Today was one of those days. I left Watson Lake at 7 a.m. with blue skies mixed in with the clouds and before I had been rolling 30 minutes a red fox caught my attention on the side of the road. Making the most out of my ABS brakes, I stopped quickly and looked back. He was still there, wondering if he should scoot back into the wet grass and brush from which he had emerged. He decided to stay put, much to my delight. The camera came quickly out of my tour pack and, like the Silver Fox I shot yesterday, this red fox stood still long enough for me to practice my growing photo skills. He even advanced several steps toward me and while I was never really concerned, I was surprised that his curiosity was as great as mine. Finally, after a car stopped to see what was going on, the fox headed for the woods and down the road I went.
Following the Liard River, the Alaska Highway borders small mountains. But once the highway and the river part ways and the road turns in a more southernly direction, the magnificent Rocky Mountains rise up and fill the landscape. After traveling for the last day in the British Columbia Interior Range, the rugged rockies made for a nice change. I didn’t stay in the mountains all day and by the time I pulled into Fort Nelson, the big mountains were miles to the west. But I’ll be headed that way again tomorrow.
Along the Alaska Highway near the BC/Yukon border, road signs indicate that bison could be on or near the road, thanks to the recovery of a substantial herd of Wood Bison, a larger cousin of the Plains Bison. Sure enough, as I was riding down the road, I saw a bison, and then a couple more, and then a small group of about 20. Conscious of the several tourist gorings in Yellowstone this year, I parked my bike on the edge of the road, keeping an eye on the grazing group, and grabbed my camera. They seemed not too interested in me, though one of the bulls stood up and took a couple steps in my direction before deciding to go back to eating. I got the shot I wanted and remounted my bike. Not bad. A Fox and a Bison.
Rolling down the highway, I spotted another black lump on the other side of the road and thought, “Bison.” But being the crack naturalist that I am, as I drew nearer I concluded it was a black bear, not a bison. They don’t even look very much alike. Except they’re both big. I stopped again, though this time a little further down the road. Not wanting to put too much distance between myself and my two-wheeled escape vehicle, I opted for a long-range shot and contentedly counted up my trophies: Fox, Bison, Bear. Oh, but it gets better.

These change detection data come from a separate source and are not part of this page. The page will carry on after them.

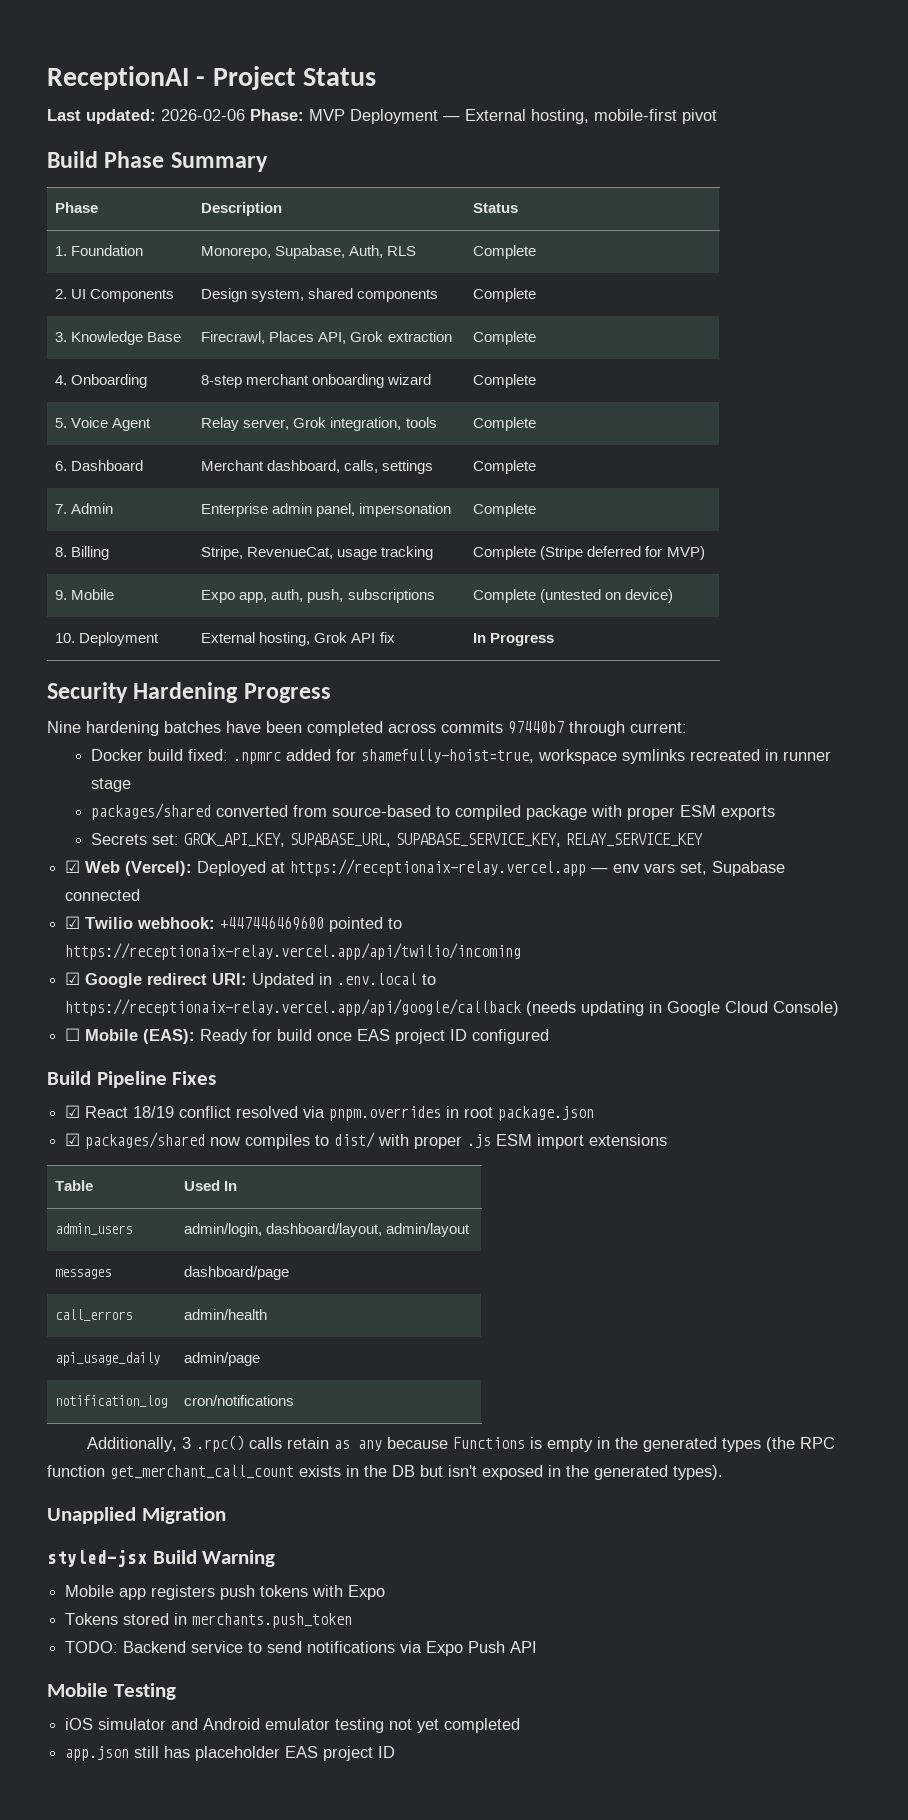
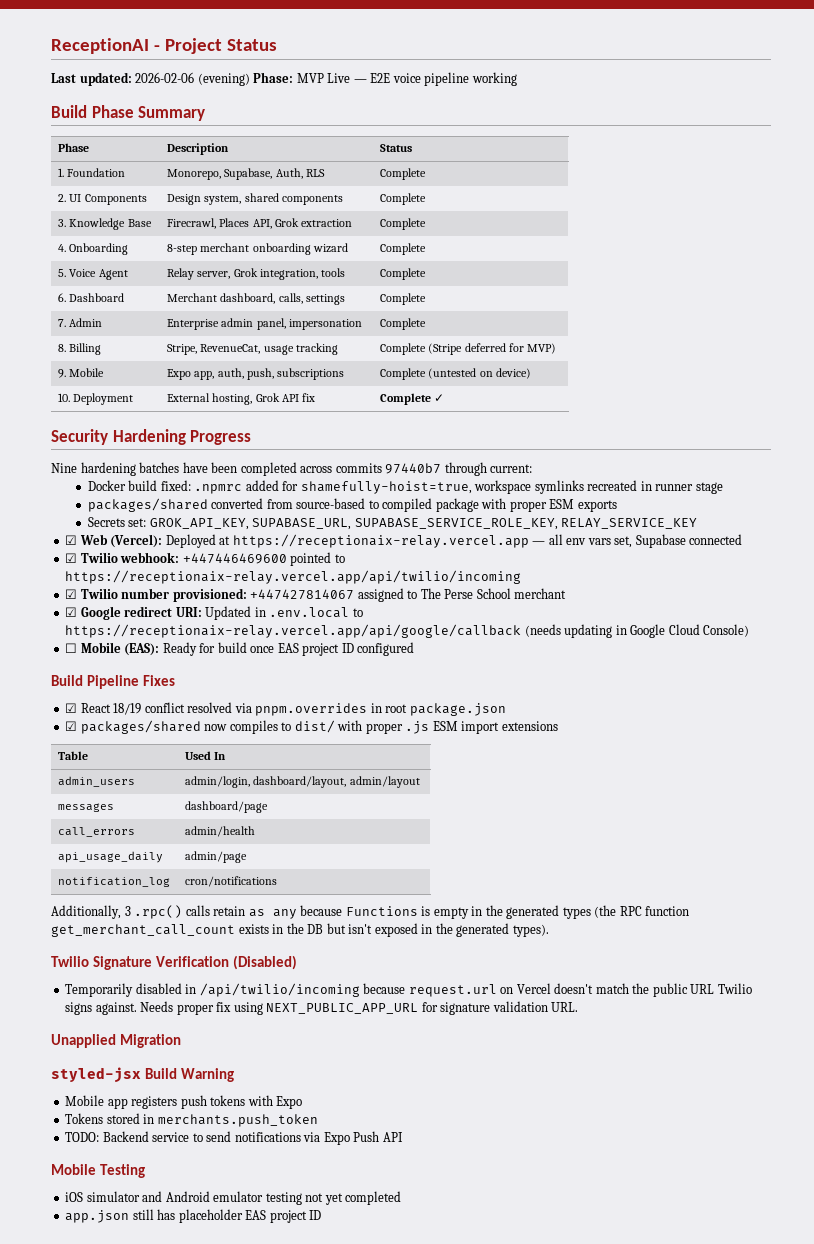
- Last updated: 2026-02-06 Phase: MVP Deployment — External hosting, mobile-first pivot
+ Last updated: 2026-02-06 (evening) Phase: MVP Live — E2E voice pipeline working
- 10. Deployment | External hosting, Grok API fix | In Progress
+ 10. Deployment | External hosting, Grok API fix | Complete ✓
- Secrets set: GROK_API_KEY, SUPABASE_URL, SUPABASE_SERVICE_KEY, RELAY_SERVICE_KEY
+ Secrets set: GROK_API_KEY, SUPABASE_URL, SUPABASE_SERVICE_ROLE_KEY, RELAY_SERVICE_KEY
- ☑ Web (Vercel): Deployed at https://receptionaix-relay.vercel.app — env vars set, Supabase connected
+ ☑ Web (Vercel): Deployed at https://receptionaix-relay.vercel.app — all env vars set, Supabase connected
+ ☑ Twilio number provisioned: +447427814067 assigned to The Perse School merchant
+ Twilio Signature Verification (Disabled)
+ Temporarily disabled in /api/twilio/incoming because request.url on Vercel doesn't match the public URL Twilio signs against. Needs proper fix using NEXT_PUBLIC_APP_URL for signature validation URL.

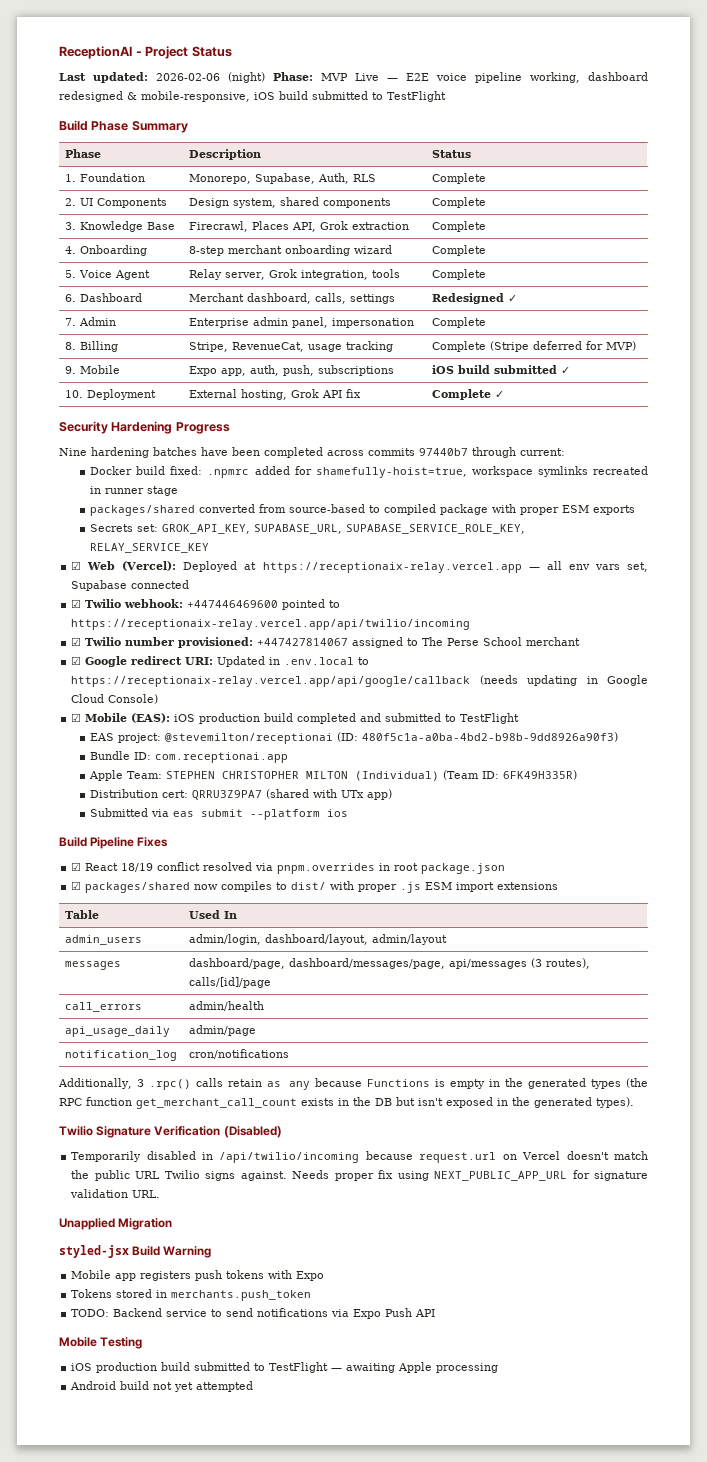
- Last updated: 2026-02-06 (evening) Phase: MVP Live — E2E voice pipeline working
+ Last updated: 2026-02-06 (night) Phase: MVP Live — E2E voice pipeline working, dashboard redesigned & mobile-responsive, iOS build submitted to TestFlight
- 6. Dashboard | Merchant dashboard, calls, settings | Complete
+ 6. Dashboard | Merchant dashboard, calls, settings | Redesigned ✓
- 9. Mobile | Expo app, auth, push, subscriptions | Complete (untested on device)
+ 9. Mobile | Expo app, auth, push, subscriptions | iOS build submitted ✓
- ☐ Mobile (EAS): Ready for build once EAS project ID configured
+ ☑ Mobile (EAS): iOS production build completed and submitted to TestFlight
+ EAS project: @stevemilton/receptionai (ID: 480f5c1a-a0ba-4bd2-b98b-9dd8926a90f3)
+ Bundle ID: com.receptionai.app
+ Apple Team: STEPHEN CHRISTOPHER MILTON (Individual) (Team ID: 6FK49H335R)
+ Distribution cert: QRRU3Z9PA7 (shared with UTx app)
+ Submitted via eas submit --platform ios
- messages | dashboard/page
+ messages | dashboard/page, dashboard/messages/page, api/messages (3 routes), calls/[id]/page
- iOS simulator and Android emulator testing not yet completed
- app.json still has placeholder EAS project ID
+ iOS production build submitted to TestFlight — awaiting Apple processing
+ Android build not yet attempted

Less than an hour later, I saw another black bear, though of the cinnamon-colored variety. Able to stop closer this time, I decided the bear was more interested in herbaceous delicacies than Harley riders and I followed him warily for a while as he meandered along the tree line. I even watched as he waded into a small pond/creek and swam to the other side where he finally opted for the cover of the forest. OK. Now the count is Fox, Bison, and two Bears. But wait. There’s more.
As I reached the Summit Lake area of the Alaska Highway, I spotted some sheep on a rocky hillside. It turns out they’re Stone’s Sheep, a version of the Dall Sheep. Dismounting once again and securing my camera, I went back for a closer look. As I glanced down I got an even closer look at a Stones Sheep than I thought I would; a nice-sized ram was in the ravine near the road and posed for a couple of close-ups while the juveniles on the hillside did their best to strike a pose as well.
What a great day for a non-lethal big game hunt. I probably won’t have another day filled with a mountainous menagerie like this one and I don’t want to seem greedy, but I would still like to find a grizzly and a moose. Maybe tomorrow. Or the next day. Or the day after that.
You never know what’s in store as the Adventure unfolds.